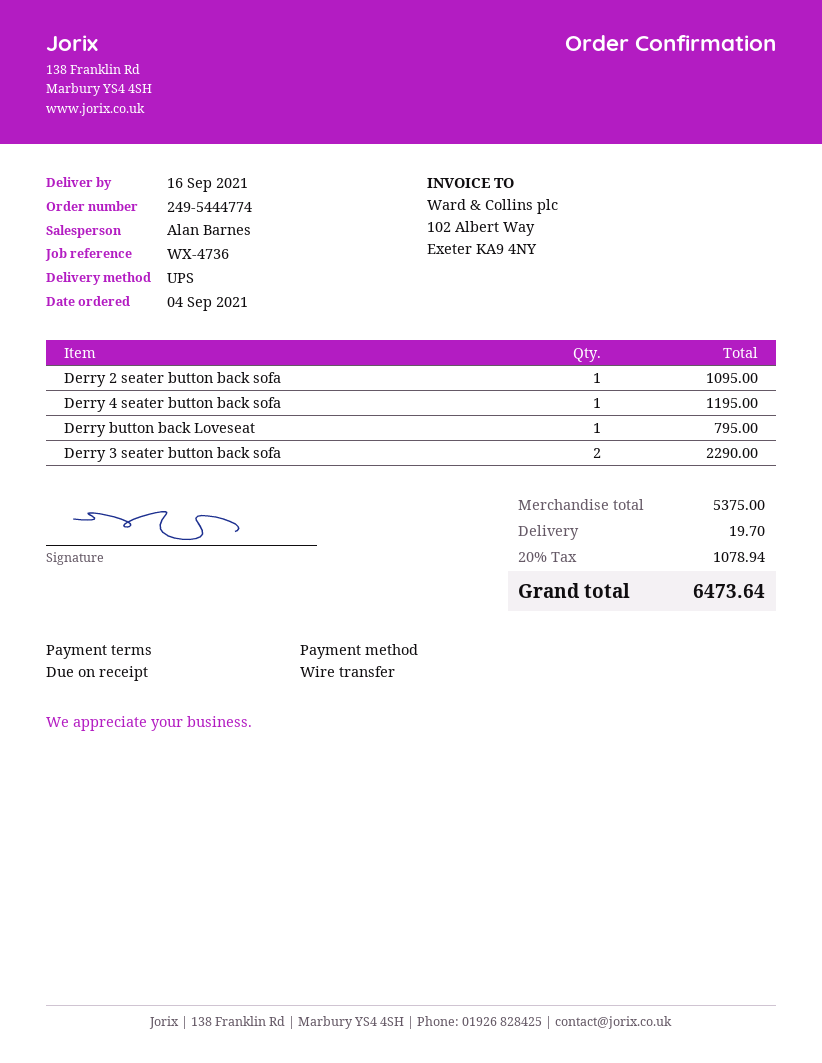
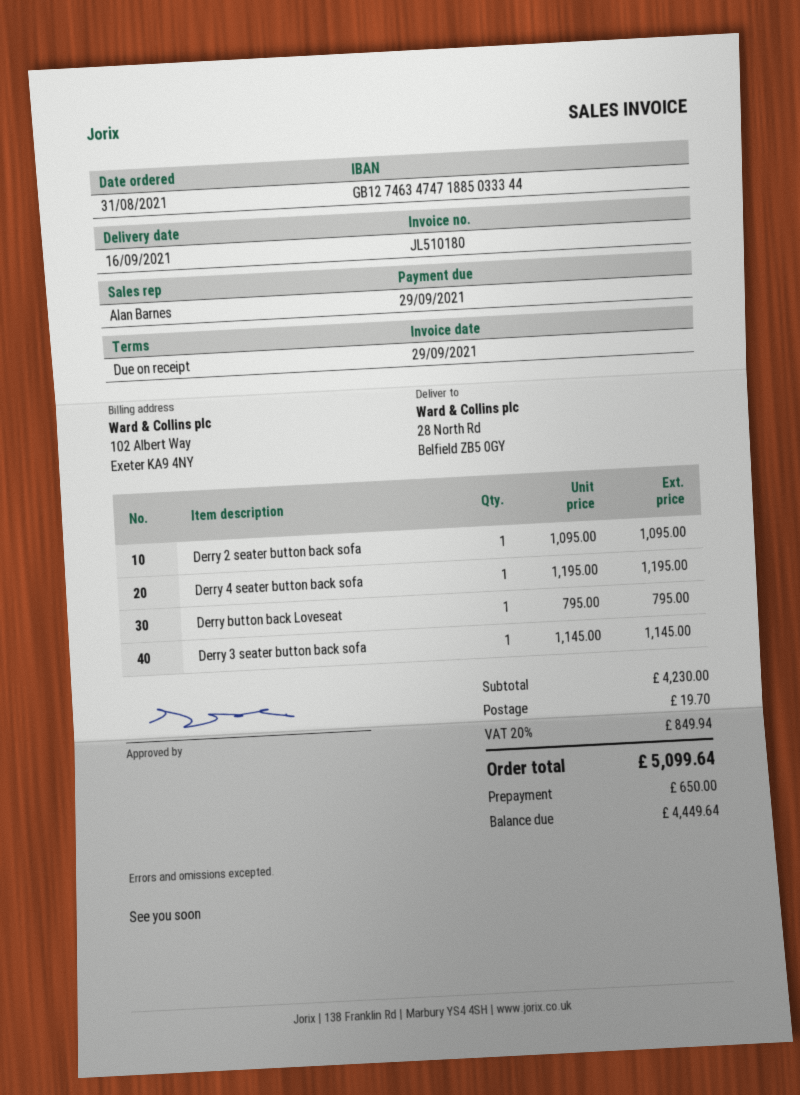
order date: 2021-09-04 -> 2021-08-31
Derry 3 seater button back sofa: 2 for 2290.00 -> 1 for 1145.00
subtotal: 5375.00 -> 4230.00
tax: 20% = 1078.94 -> 20% = 849.94
total: 6473.64 -> 5099.64

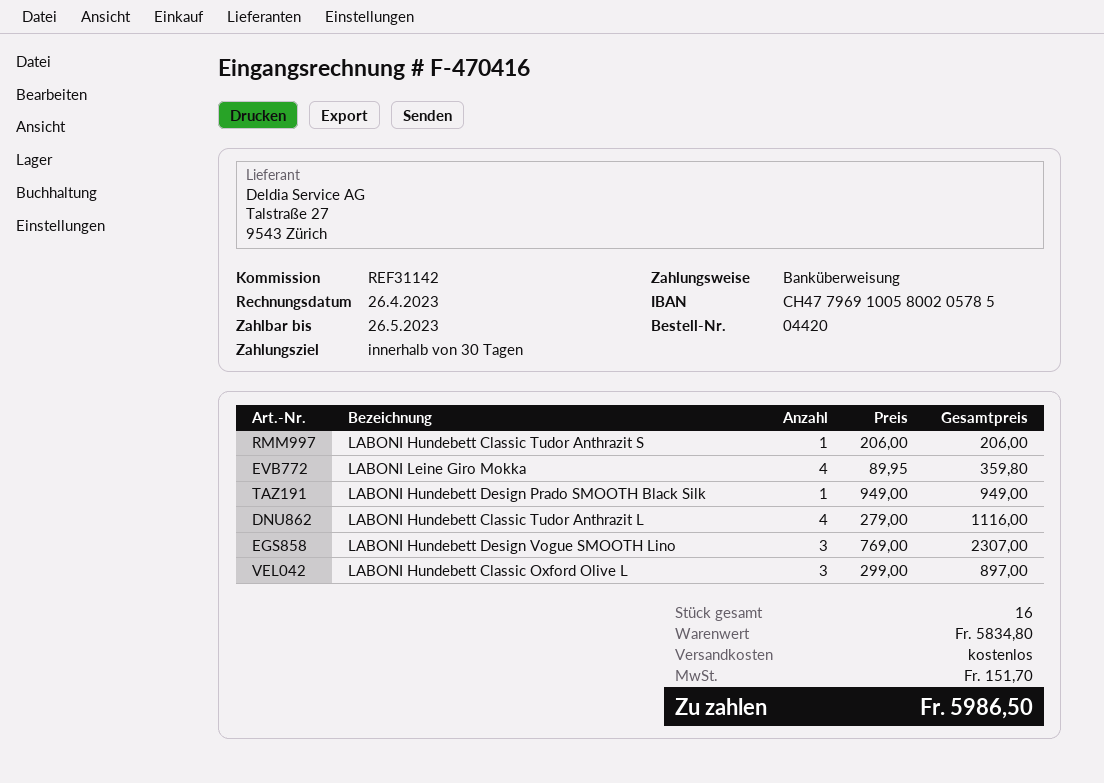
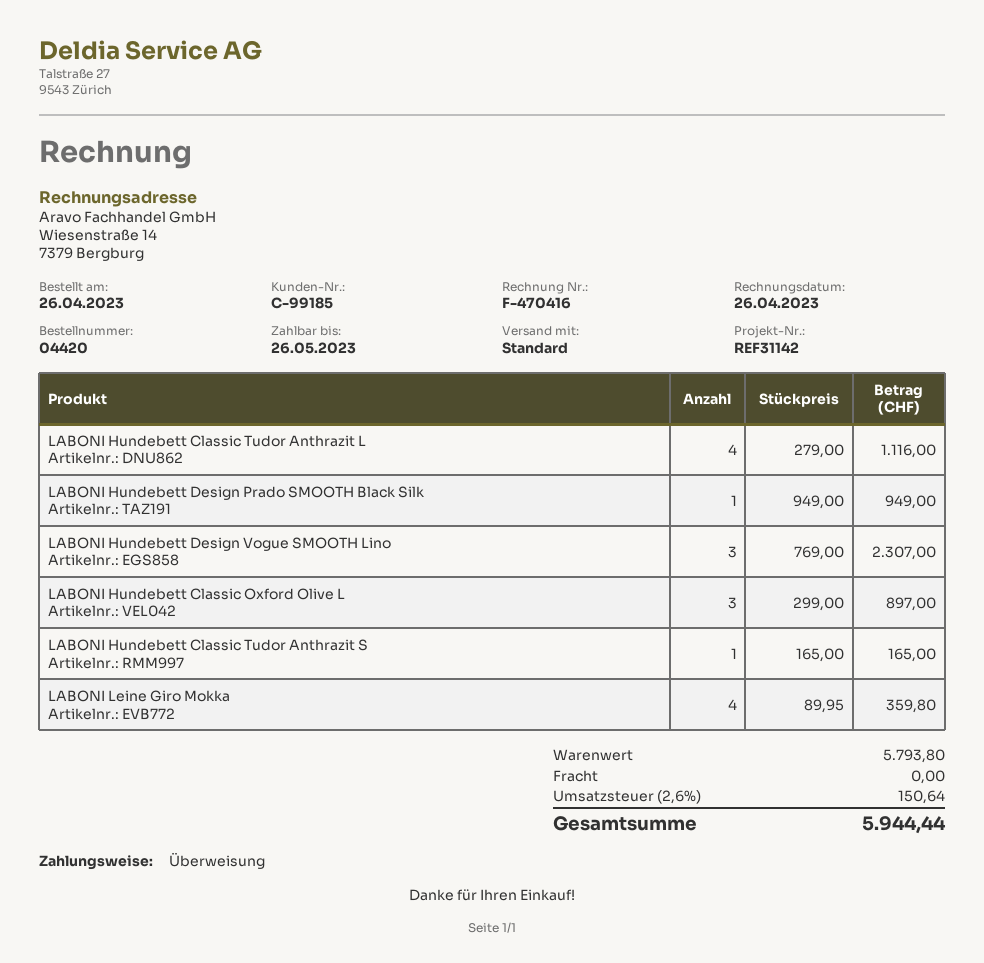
LABONI Hundebett Classic Tudor Anthrazit S: 1 x 206.00 = 206.00 -> 1 x 165.00 = 165.00
subtotal: 5834.80 -> 5793.80
tax: 151.70 -> 150.64
total: 5986.50 -> 5944.44

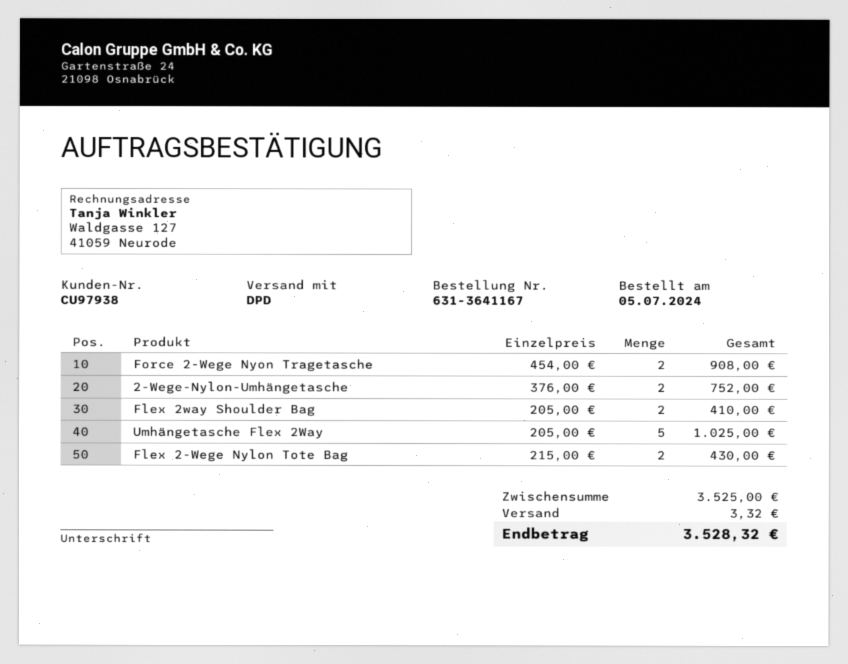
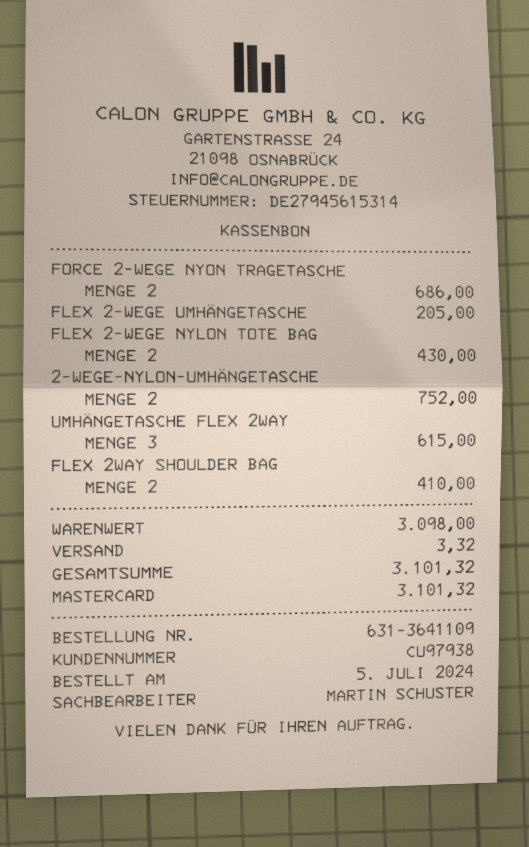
order number: 631-3641167 -> 631-3641109
Force 2-Wege Nyon Tragetasche: 2 for 908.00 -> 2 for 686.00
Umhängetasche Flex 2Way: 5 for 1025.00 -> 3 for 615.00
FLEX 2-WEGE UMHÄNGETASCHE: none -> 1 for 205.00
subtotal: 3525.00 -> 3098.00
total: 3528.32 -> 3101.32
----------
• [How to complete this task]:
Search the entries above for the word "subtotal" and copy each line where it appears.

• [Answer for the task]:
subtotal: 5375.00 -> 4230.00
subtotal: 5834.80 -> 5793.80
subtotal: 3525.00 -> 3098.00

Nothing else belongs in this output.